XML: WYSIWYG to WYSIWYM

XML: WYSIWYG to WYSIWYM


It all started with cavemen and their cave drawings. All cave drawings were WYSIWYM (What You See is What You Mean). I mean (no pun intended), if you saw a cave drawing, in which a hunter was chasing a mammoth, it meant that a hunter was chasing a mammoth. There were no two ways to interpret the cave drawings. Then came alphabets and words. With words came plain text or documents. Then came XML/SGML for adding information to a document relating to its structure and/or content. An XML document contains both content (words) and an indication of what role the content plays. It’s a markup language that adds meaning to the meaning. With the advent of XML, there became a need for XML editors.

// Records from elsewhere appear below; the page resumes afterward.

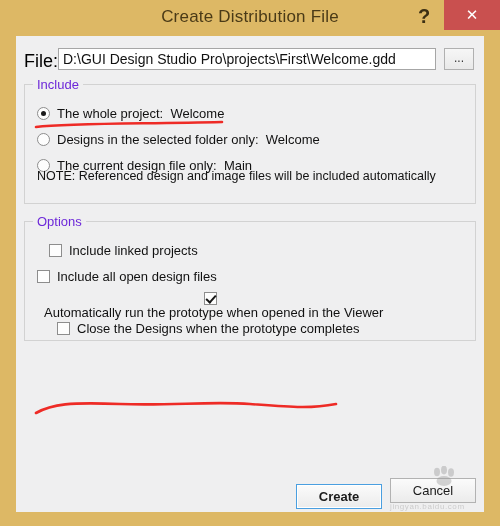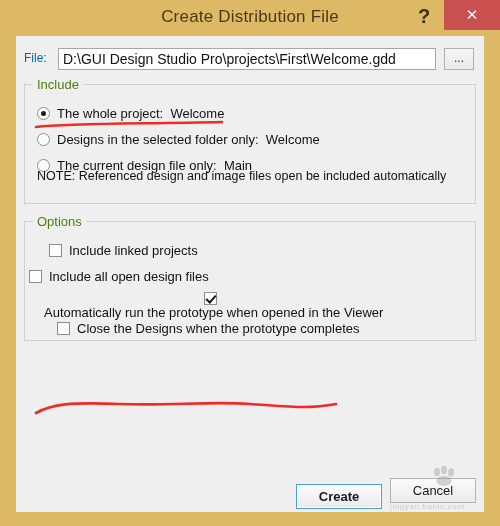--- a/index.html
+++ b/index.html
@@ -91,8 +91,8 @@
   .file-label {
     position: absolute;
     left: 0; top: 3px;
-    font-size: 12px;
-    color: #0369a1;
+    font-size: 18px;
+    color: #000000;
   }
   .file-input {
     position: absolute;

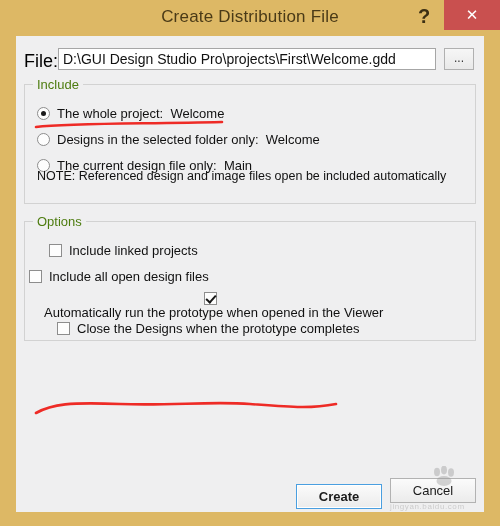--- a/index.html
+++ b/index.html
@@ -140,7 +140,7 @@
     padding: 0 4px;
     background: #efeff0;
     font-size: 13px;
-    color: #4d7c0f;
+    color: #6d28d9;
   }
 
   #group-include { left: 8px; top: 48px;  width: 452px; height: 120px; }

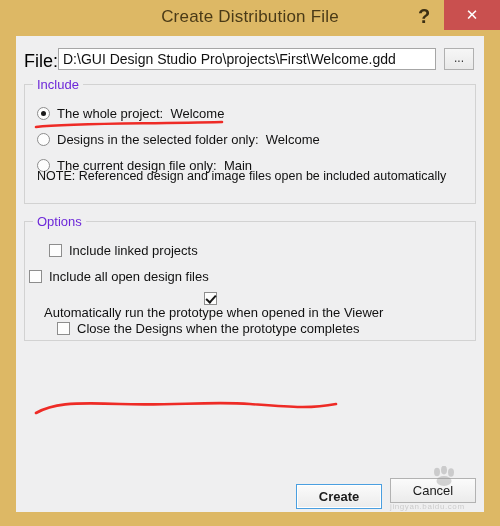--- a/index.html
+++ b/index.html
@@ -338,7 +338,7 @@
         <span class="opt-label">The current design file only:  Main</span>
       </div>
 
-      <div class="note">NOTE: Referenced design and image files open be included automatically</div>
+      <div class="note">NOTE: Referenced design and image files will be included automatically</div>
     </div>
 
     <div class="group" id="group-options">

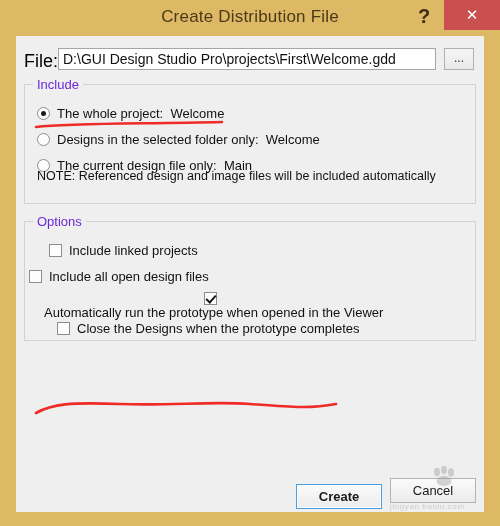--- a/index.html
+++ b/index.html
@@ -349,7 +349,7 @@
         <span class="opt-label">Include linked projects</span>
       </div>
 
-      <div class="opt-row" style="left:4px; top:44px;">
+      <div class="opt-row" style="left:12px; top:44px;">
         <span class="checkbox"></span>
         <span class="opt-label">Include all open design files</span>
       </div>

An XML document contains both content (words) and markup, to indicate what role, the content plays. It’s a markup language that adds meaning to the meaning

Basic Terminology

DTD

Document Type Definition. An XML DTD, written in EBNF, defines the structure and syntax of an XML document. Essentially, it defines the elements, entities, and the content model. For more info, please see this link.

Open Standard DTD

Open Standard DTDs are Document Type Definitions that are publicly available for use with various XML aware applications. An example of an Open Standard DTD is DocBook XML DTD. In contrast, WordML developed by Microsoft, is a proprietary XML DTD. WordML needs to be licensed, in order to be utilized by non-Microsoft applications.

XML

XML (eXtensible Markup Language) is a meta markup language that can be used to create other markup languages. XHTML is an example of markup language created using XML.

XML Schema

Similar to DTD, except it’s written in XML, and is also capable of defining data types and putting constraints on the content. For more info, please see this link.

XSLT

XSLT is a template, which defines what transformations need to be performed on an XML document. XSLT allows XML data to be shared among various XML aware applications, which don’t necessarily use the same XML schema. In the context of document authoring and content creation, an XSLT defines what the formatted output will look like.

Valid

An XML document that conforms to rules as defined by an XML DTD or schema is valid.

Well-formed

An XML document that conforms to the syntax rules of XML is well formed.

Proprietary file formats

The popular way of authoring a document is to use WYSIWYG tools (e.g. MS Word or Frame Maker). Documents created using these applications only have formatting information, but lack semantic information (i.e. information related to the structure of the information contained within). Since the formatting information is proprietary to each vendor and the file format is binary, documents created using these applications are locked into the file format of the application’s vendor. If you wish to switch word processors (e.g. Microsoft Word to Corel’s WordPerfect), you have to go through the painful process of converting all of your documents to the new proprietary format, and often lose valuable data during the conversion process.

XML EditorsXML Editors

Enter XML based document authoring

In contrast, XML allows a document author to create content in a “presentation neutral” format that captures the semantics of the content, rather than the presentational format. XML introduced a way of authoring documents that is completely free from the limitations of old fashioned, non-interchangeable, binary file formats (e.g. DOC, XLS etc). Open Standard XML Document Type Definitions (DTDs) and XML Schemas allow the document authors to create consistent, structured documents regardless of the XML editor they are using. A true XML editor supports any XML DTDs or XML Schema. Thus, the document author is able to move from one XML editor to another, without the fear of the content being locked into one proprietary file format. This is good for the document author, but not good for the software vendor who developed the editor. The only way for vendors to compete for customers is to offer editors that provide the more editing features. If they don’t, the customer will just move to a different editor, without losing any content. This has paved the way for the XML editor wars, where each vendor wants to develop an editor that has better features than its competitors’ editors have.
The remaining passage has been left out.